*Exercise:* Skip the pictures and repeat each line of the data exactly.

↓

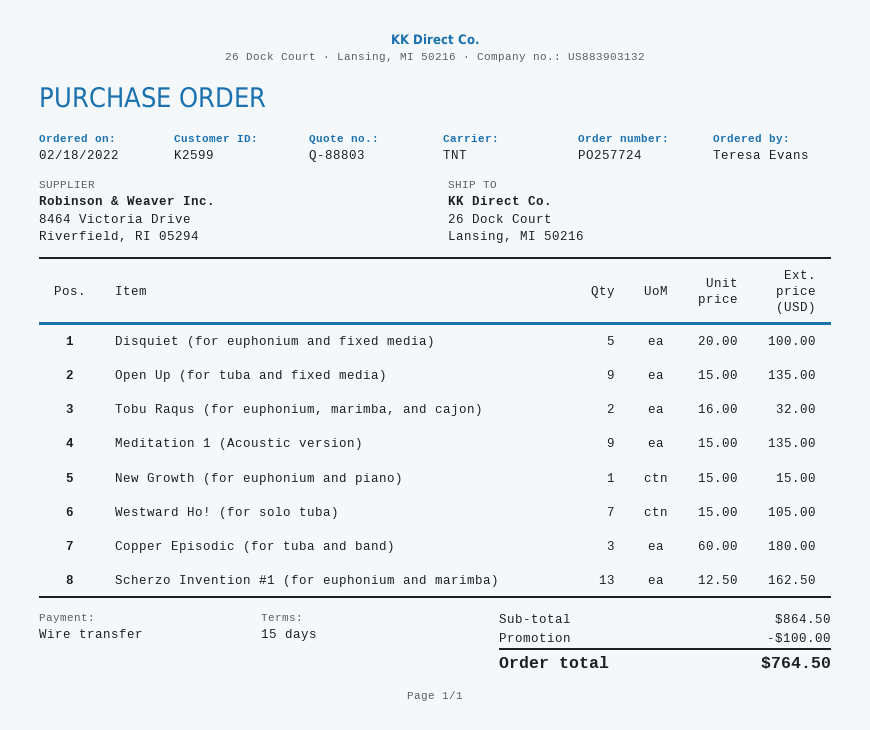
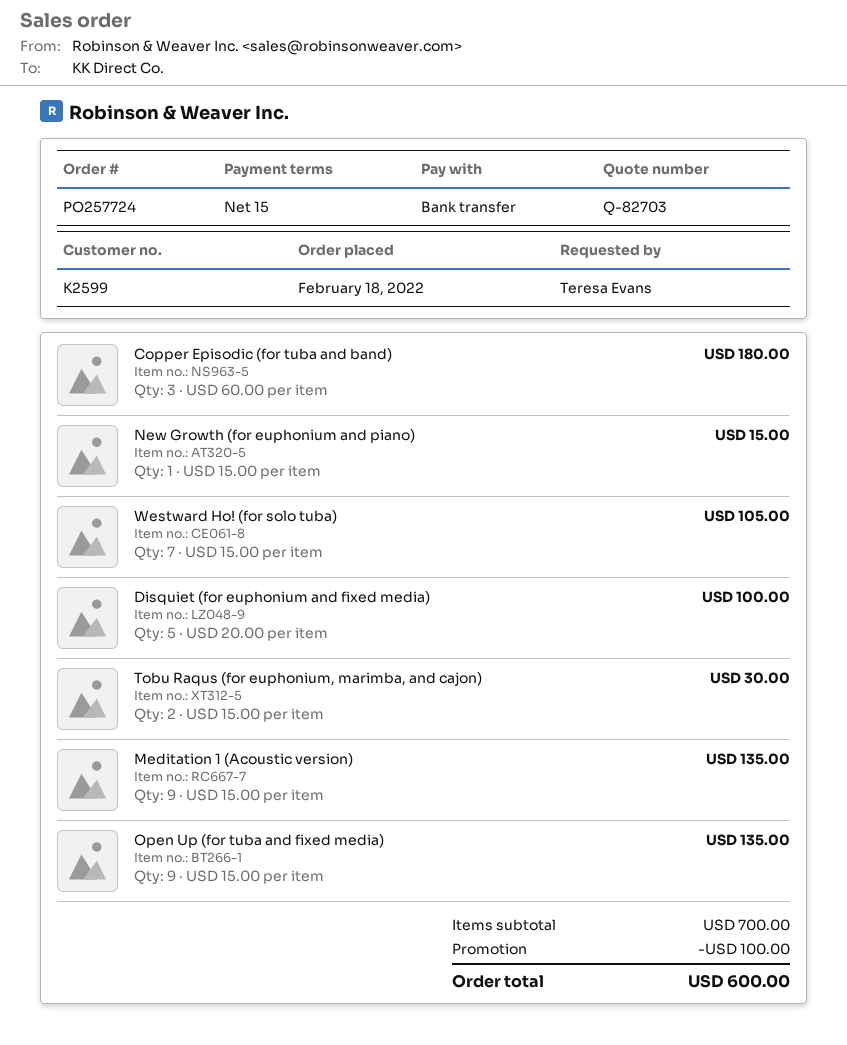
quote number: Q-88803 -> Q-82703
Tobu Raqus (for euphonium, marimba, and cajon): 2 x 16.00 = 32.00 -> 2 x 15.00 = 30.00
Scherzo Invention #1 (for euphonium and marimba): 13 x 12.50 = 162.50 -> none
subtotal: 864.50 -> 700.00
total: 764.50 -> 600.00

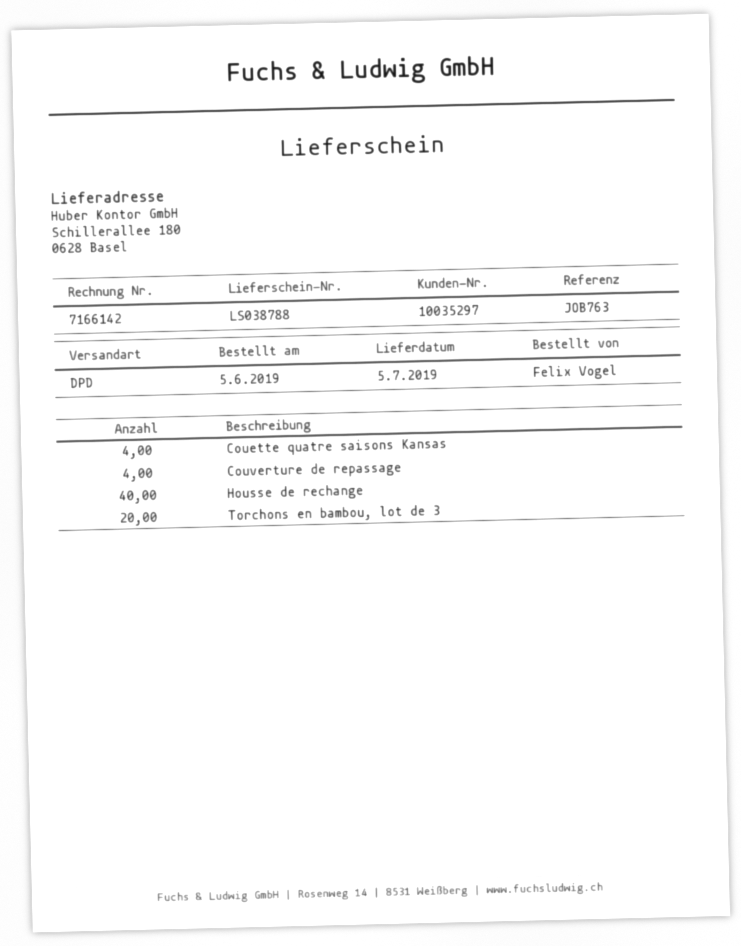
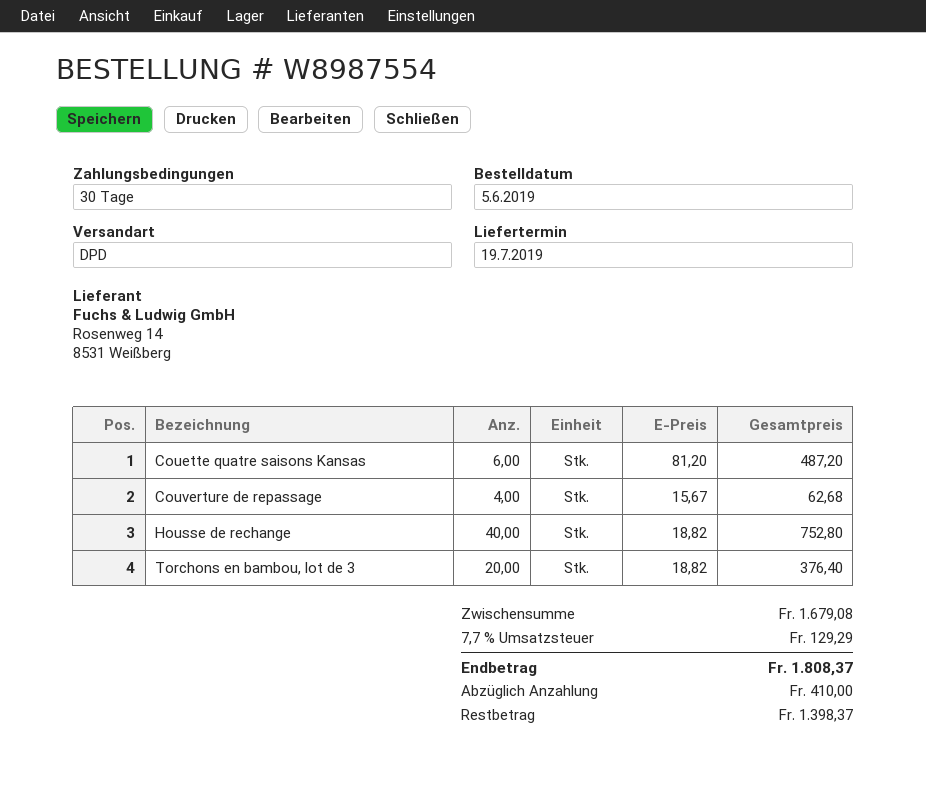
delivery date: 2019-07-05 -> 2019-07-19
Couette quatre saisons Kansas: 4 -> 6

↑

*Solution to this task:*
quote number: Q-88803 -> Q-82703
Tobu Raqus (for euphonium, marimba, and cajon): 2 x 16.00 = 32.00 -> 2 x 15.00 = 30.00
Scherzo Invention #1 (for euphonium and marimba): 13 x 12.50 = 162.50 -> none
subtotal: 864.50 -> 700.00
total: 764.50 -> 600.00

delivery date: 2019-07-05 -> 2019-07-19
Couette quatre saisons Kansas: 4 -> 6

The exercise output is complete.